Even though contributions to open-source software don't require the disclosure of one's identity (thankfully), there are some clues about the identity of Jia Tan: the majority of their commits have been manipulated to appear to come from a UTC+8 timezone (China, Indonesia, Philippines, Western Australia), but on some occasions, they forgot to change timezones and committed from UTC+2 and UTC+3. These match perfectly with daylight savings time switchover in Eastern Europe. If all other timestamps are adjusted to this timezone, we can infer they usually worked 9am-6pm, which makes more sense than non-adjusted 4pm-1am working hours.

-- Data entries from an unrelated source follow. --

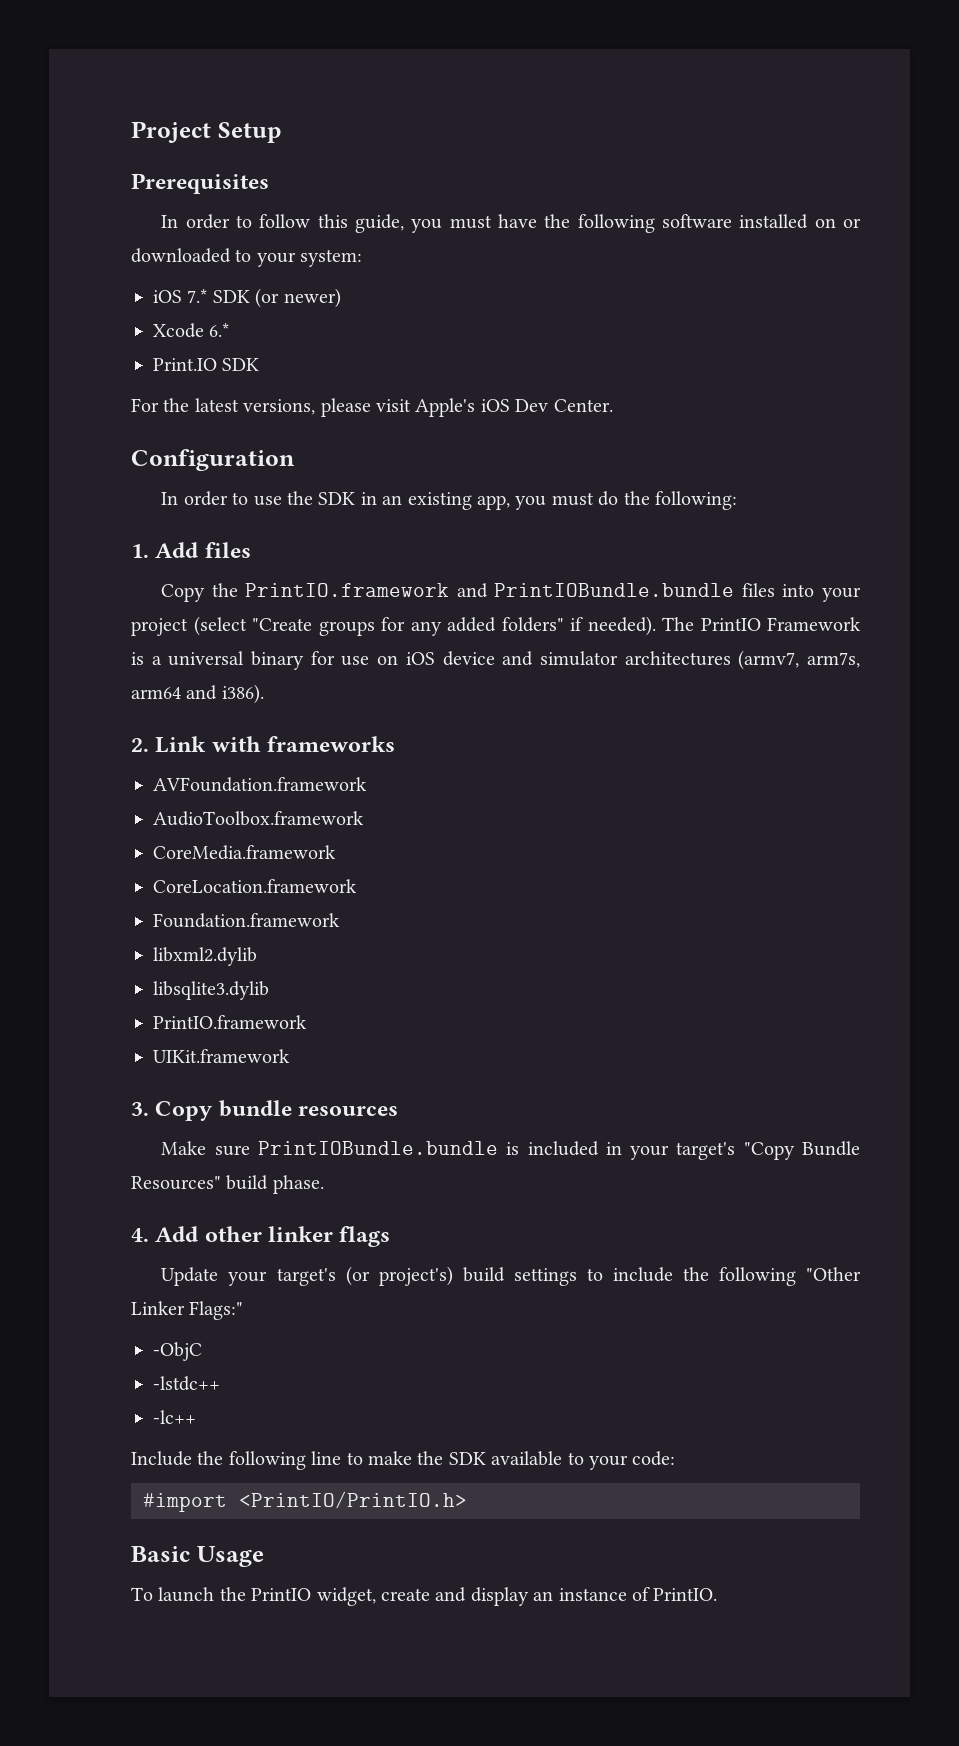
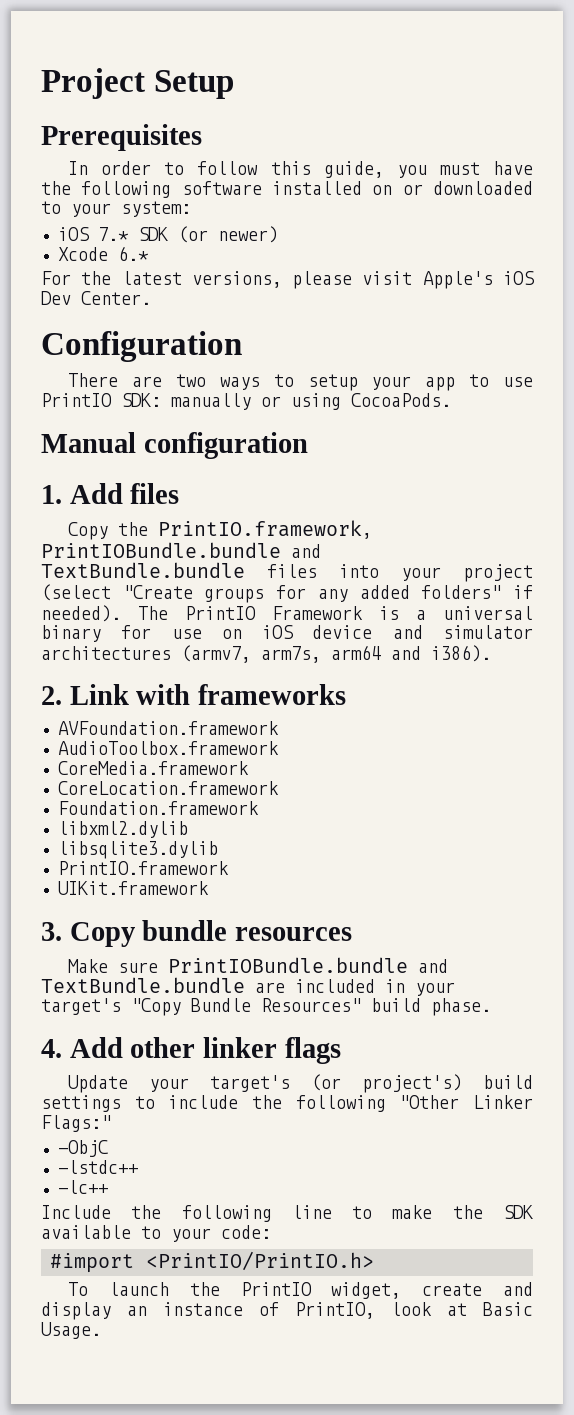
[153,358,260,371] // Print.IO SDK -> (149, 253) none
[161,491,737,510] In order to use the SDK in an existing app, you must do the following: -> [68,373,533,391] [41,393,451,410] [41,432,308,459] There are two ways to setup your app to use PrintIO SDK: manually or using CocoaPods. // Manual configuration
[245,583,735,598] PrintIO.framework and PrintIOBundle.bundle -> [158,520,373,539] [41,542,321,558] [41,562,245,578] PrintIO.framework, PrintIOBundle.bundle and TextBundle.bundle
[506,1142,520,1155] is -> [418,959,449,973] [41,977,285,993] and TextBundle.bundle are
[131,1546,264,1567] // Basic Usage -> (374, 1261) none
[653,1588,718,1601] PrintIO. -> [295,1302,533,1319] [41,1322,101,1339] PrintIO, look at Basic Usage.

My key takeaways from this:

  • We take our internet plumbing for granted, and most of us don't appreciate the subtle web of composable protocols, standards, and software required to do seemingly trivial things like browsing the web. Despite the internet being such a momentous achievement for humanity, we sometimes forget how fragile some of our foundations are.

  • Lasse Collin, the original author and maintainer of xz, has an impeccable track record of decades as a maintainer of xz. He is blameless in all this, and I imagine he must be feeling pretty heartbroken right now.

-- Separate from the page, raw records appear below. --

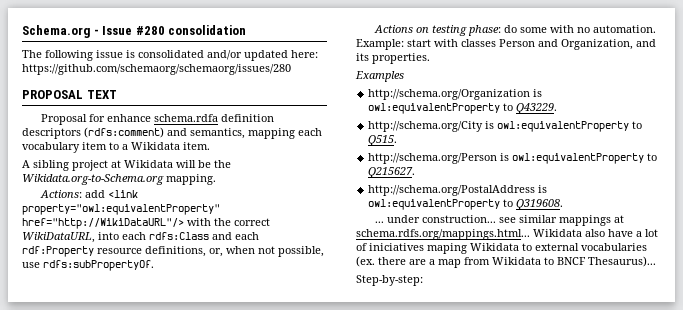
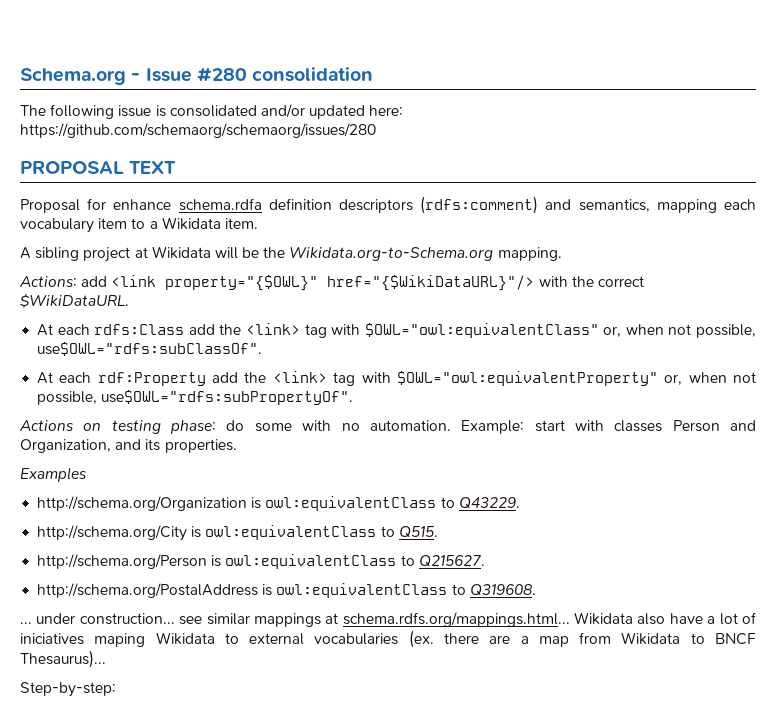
[22,204,220,215] [22,218,184,229] property="owl:equivalentProperty" href="http://WikiDataURL"/> -> [165,275,535,291] property="{$OWL}" href="{$WikiDataURL}"/>
[22,232,259,243] [22,246,324,257] [22,260,154,271] WikiDataURL, into each rdfs:Class and each rdf:Property resource definitions, or, when not possible, use rdfs:subPropertyOf. -> [20,294,129,308] [37,323,756,338] [37,342,263,356] [37,371,756,386] [37,390,354,405] $WikiDataURL. // At each rdfs:Class add the <link> tag with $OWL="owl:equivalentClass" or, when not possible, use$OWL="rdfs:subClassOf". // At each rdf:Property add the <link> tag with $OWL="owl:equivalentProperty" or, when not possible, use$OWL="rdfs:subPropertyOf".
[368,103,501,114] owl:equivalentProperty -> [265,496,437,511] owl:equivalentClass
[497,121,630,132] owl:equivalentProperty -> [205,525,377,540] owl:equivalentClass
[512,153,645,164] owl:equivalentProperty -> [225,554,397,569] owl:equivalentClass
[368,199,501,210] owl:equivalentProperty -> [276,583,448,598] owl:equivalentClass

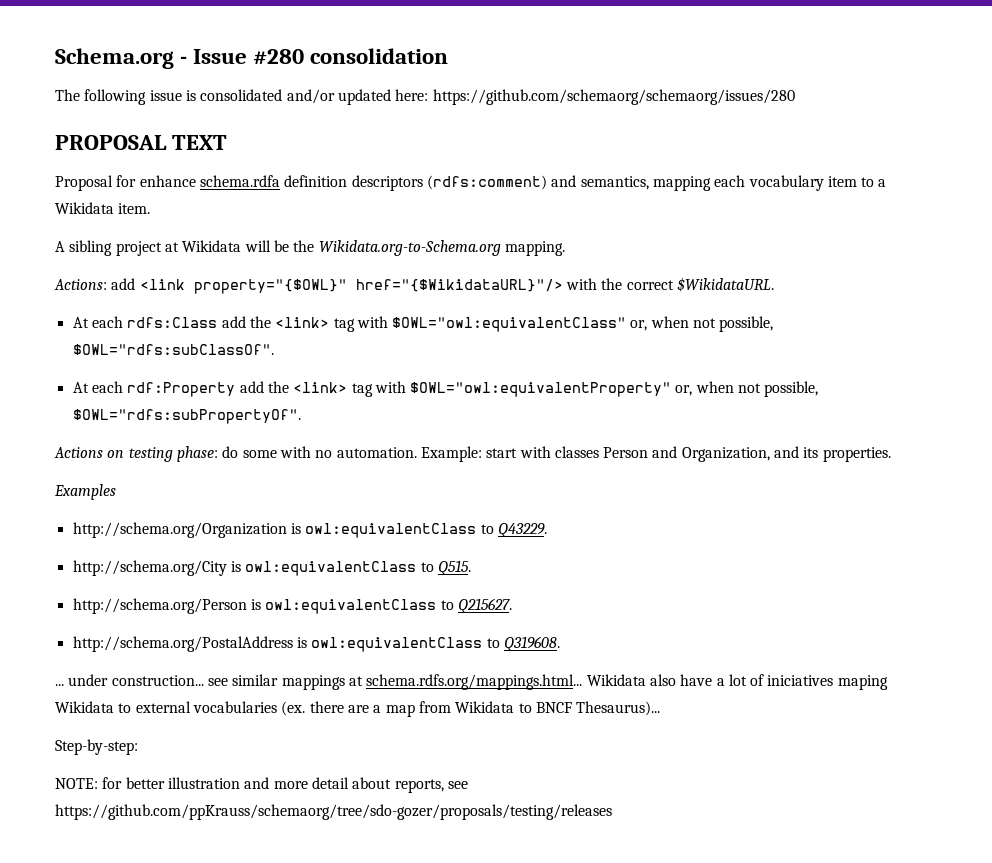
[327,275,535,291] href="{$WikiDataURL}"/> -> [355,279,563,292] href="{$WikidataURL}"/>
[20,294,129,308] $WikiDataURL. -> [676,277,774,292] $WikidataURL.
[37,342,263,356] use$OWL="rdfs:subClassOf". -> [72,344,274,355] $OWL="rdfs:subClassOf".
[101,390,354,405] use$OWL="rdfs:subPropertyOf". -> [72,409,301,424] $OWL="rdfs:subPropertyOf".
(116, 689) none -> [55,777,468,793] [55,804,612,820] // NOTE: for better illustration and more detail about reports, see https://github.com/ppKrauss/schemaorg/tree/sdo-gozer/proposals/testing/releases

  • Anonymity allows anyone to contribute to open-source projects without fear of discrimination, but it also enables bad actors to attack with impunity. While large projects have robust governance models, smaller but critical projects often lack the resources to protect themselves adequately. The community must find ways to preserve anonymity's benefits while safeguarding smaller projects from targeted attacks.

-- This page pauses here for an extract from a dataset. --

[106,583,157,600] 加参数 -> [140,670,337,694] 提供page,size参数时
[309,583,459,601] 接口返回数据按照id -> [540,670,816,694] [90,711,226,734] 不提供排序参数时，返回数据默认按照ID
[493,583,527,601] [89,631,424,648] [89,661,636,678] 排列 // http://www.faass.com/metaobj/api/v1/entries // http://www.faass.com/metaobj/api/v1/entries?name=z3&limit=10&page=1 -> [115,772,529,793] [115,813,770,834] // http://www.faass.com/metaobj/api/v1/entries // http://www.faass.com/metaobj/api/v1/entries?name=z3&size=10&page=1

  • Open-source projects are public goods, but they lack a sustainable funding model. This leads to a misalignment of incentives, where maintainers are expected to invest time and effort without proper compensation. Many smaller but critical projects struggle to survive, leaving them vulnerable. The community must explore new ways to fund and sustain these projects to ensure their long-term health and security.

  • Andres noticing SSH connections were 0.508s slower than usual speaks volumes of his proficiency as a performance engineer, but as he stated, it did require "a lot of coincidences" from past experience for him to become suspicious in the first place. Did our security tooling fail us? Would the Valgrind crashes due to the stack layout differing from what the xz backdoor was expecting have been sufficient to properly detect the backdoor?

This is a stark reminder as to why, under no circumstances, you expose the management interfaces of production servers to the internet. Even though OpenSSH and public-key cryptography remain sound, you generally have no idea how secure your supply-chain is. Your servers will get compromised if you only have a single layer of protection. The security community has known this for a long time, and, among others, we always promote defense-in-depth - a security principle which states that you should always use multiple layers of security controls.

The next time you boot up your Linux distro, open your web browser, or download a file, take a moment to reflect on the immense value of the open-source software that makes it all possible.